(Task brief):
Please restate the entries below word for word, leaving out any pictures.

### Records for this exercise ###

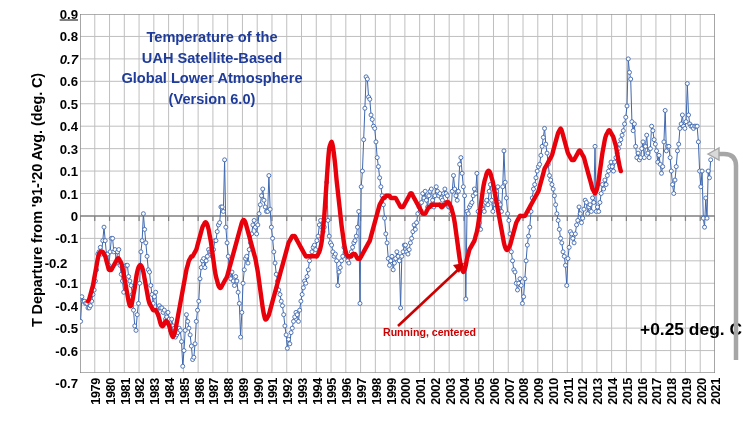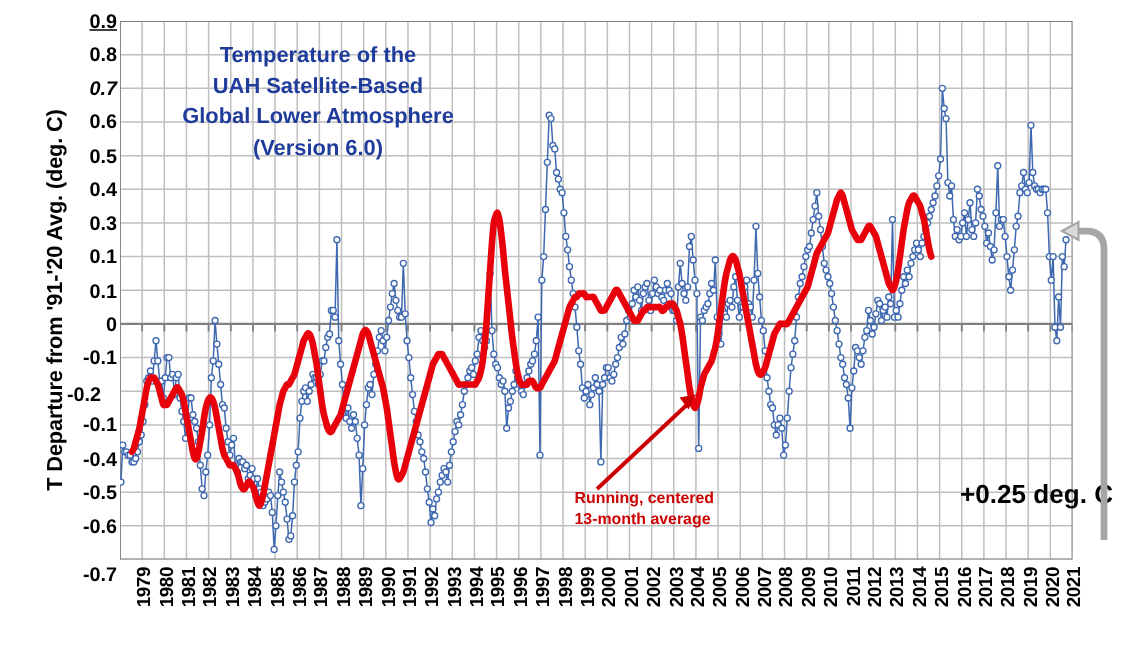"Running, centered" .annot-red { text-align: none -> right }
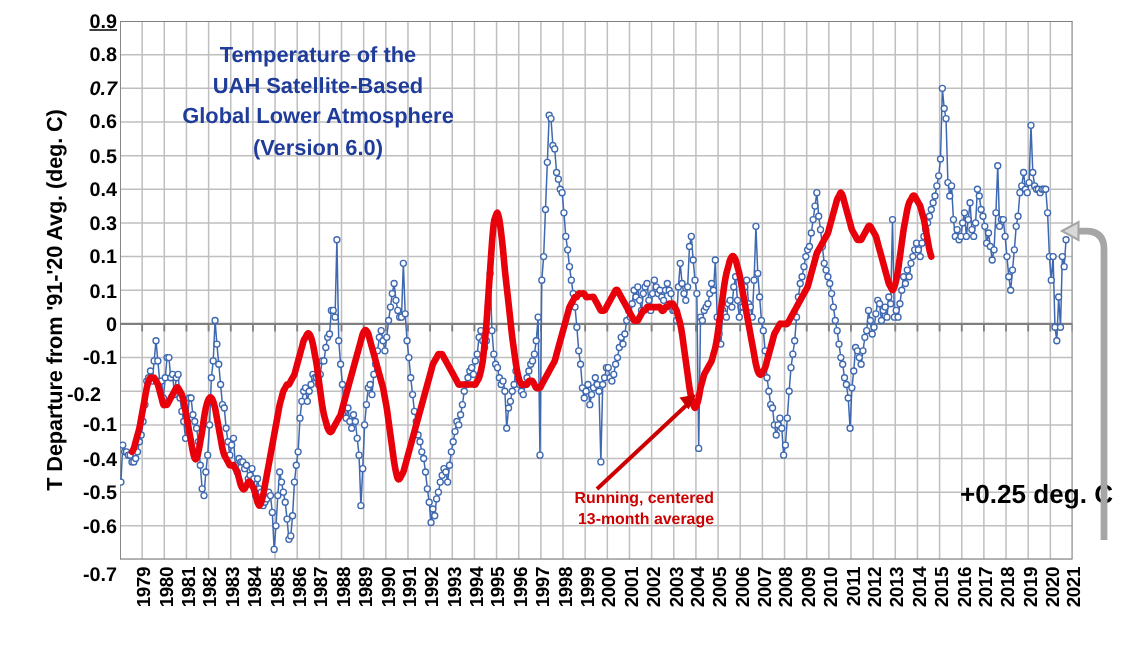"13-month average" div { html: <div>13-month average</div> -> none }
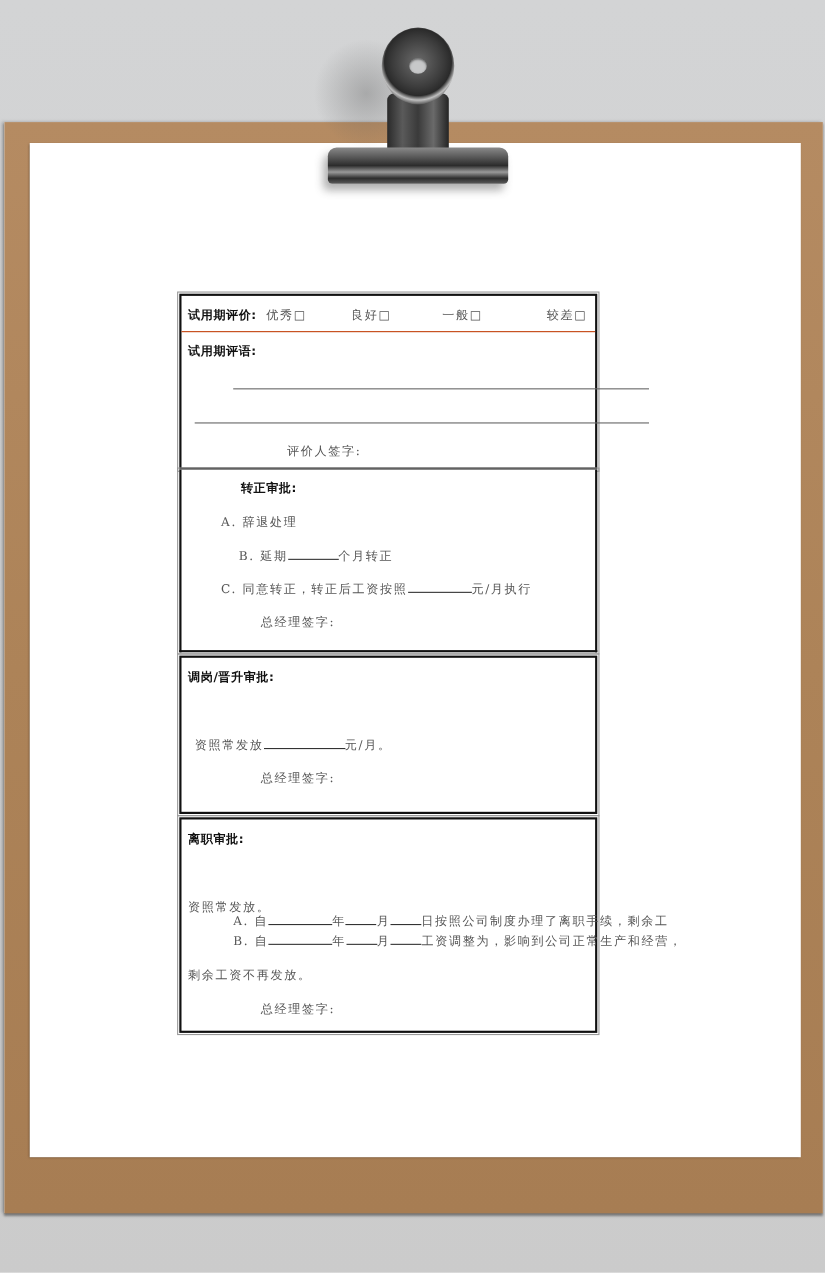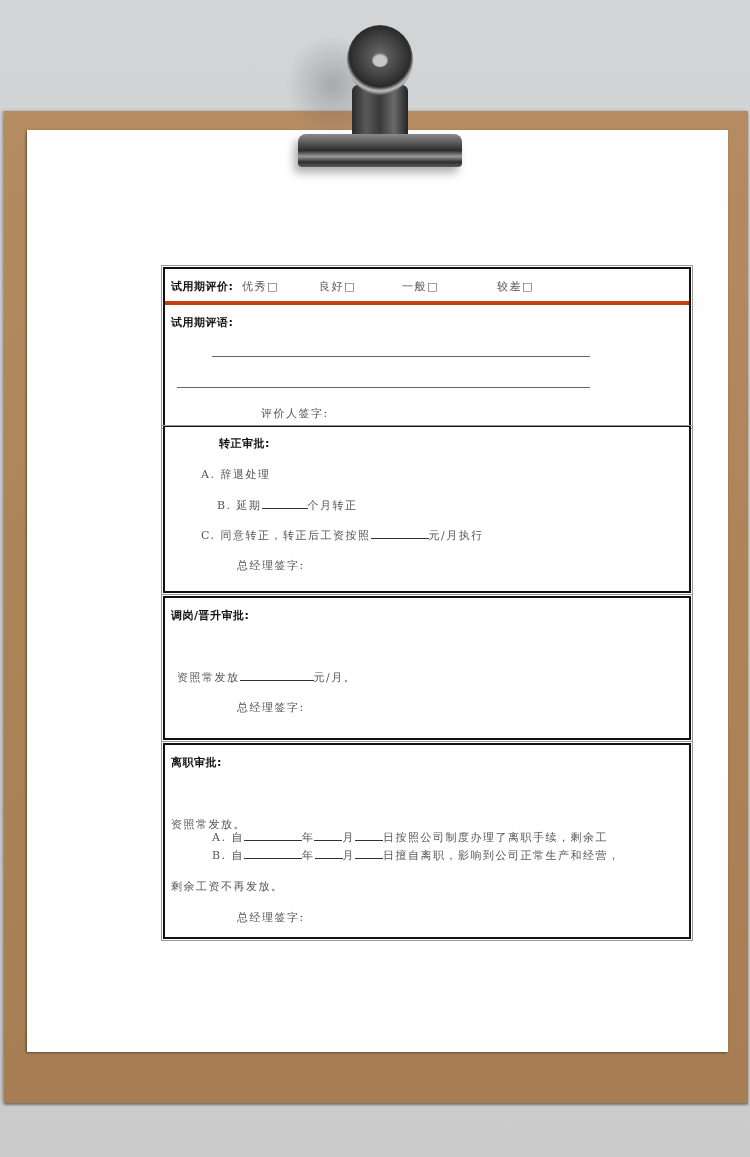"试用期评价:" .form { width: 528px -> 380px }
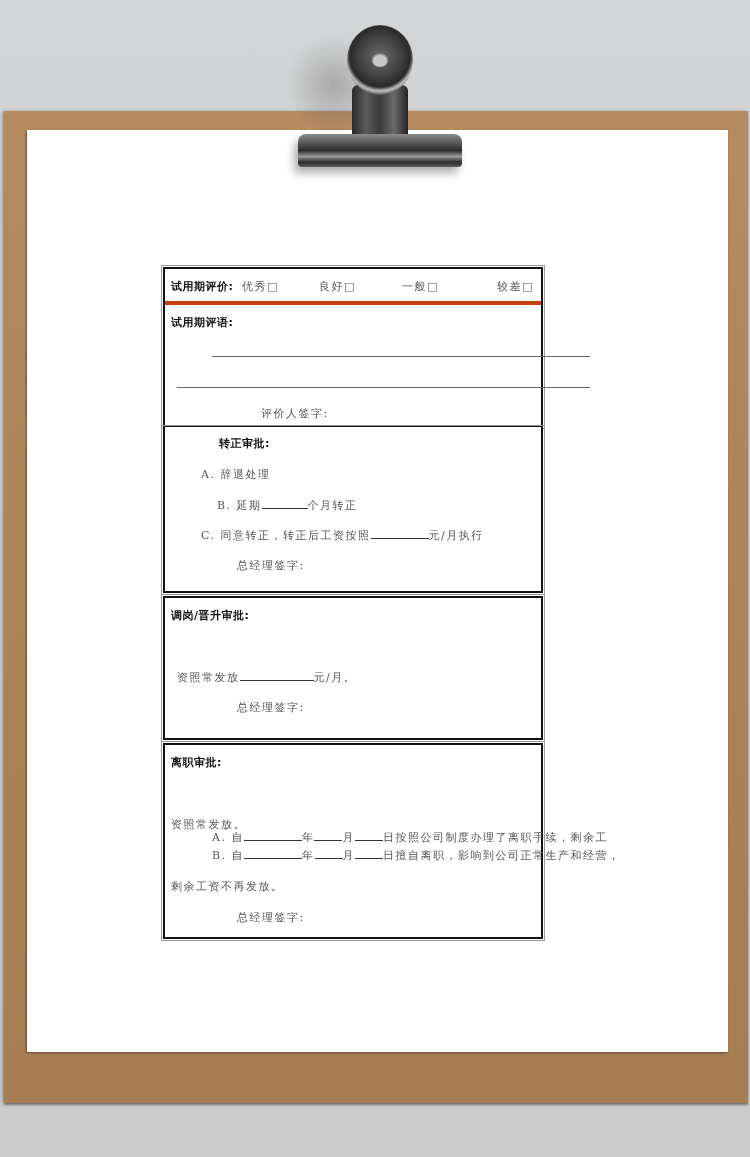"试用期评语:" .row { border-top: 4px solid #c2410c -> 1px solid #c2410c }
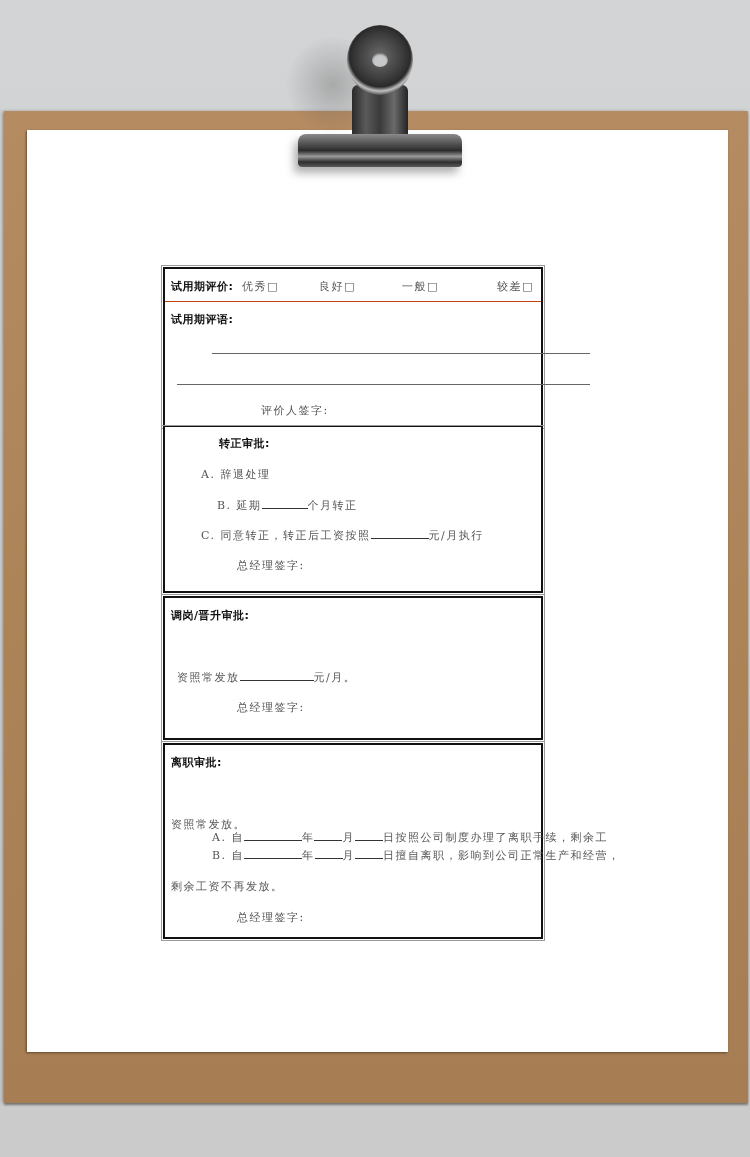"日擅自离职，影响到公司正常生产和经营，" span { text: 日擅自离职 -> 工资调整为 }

###

(Result of the task):
"Running, centered" .annot-red { text-align: none -> right }
"13-month average" div { html: <div>13-month average</div> -> none }
"试用期评价:" .form { width: 528px -> 380px }
"试用期评语:" .row { border-top: 4px solid #c2410c -> 1px solid #c2410c }
"日擅自离职，影响到公司正常生产和经营，" span { text: 日擅自离职 -> 工资调整为 }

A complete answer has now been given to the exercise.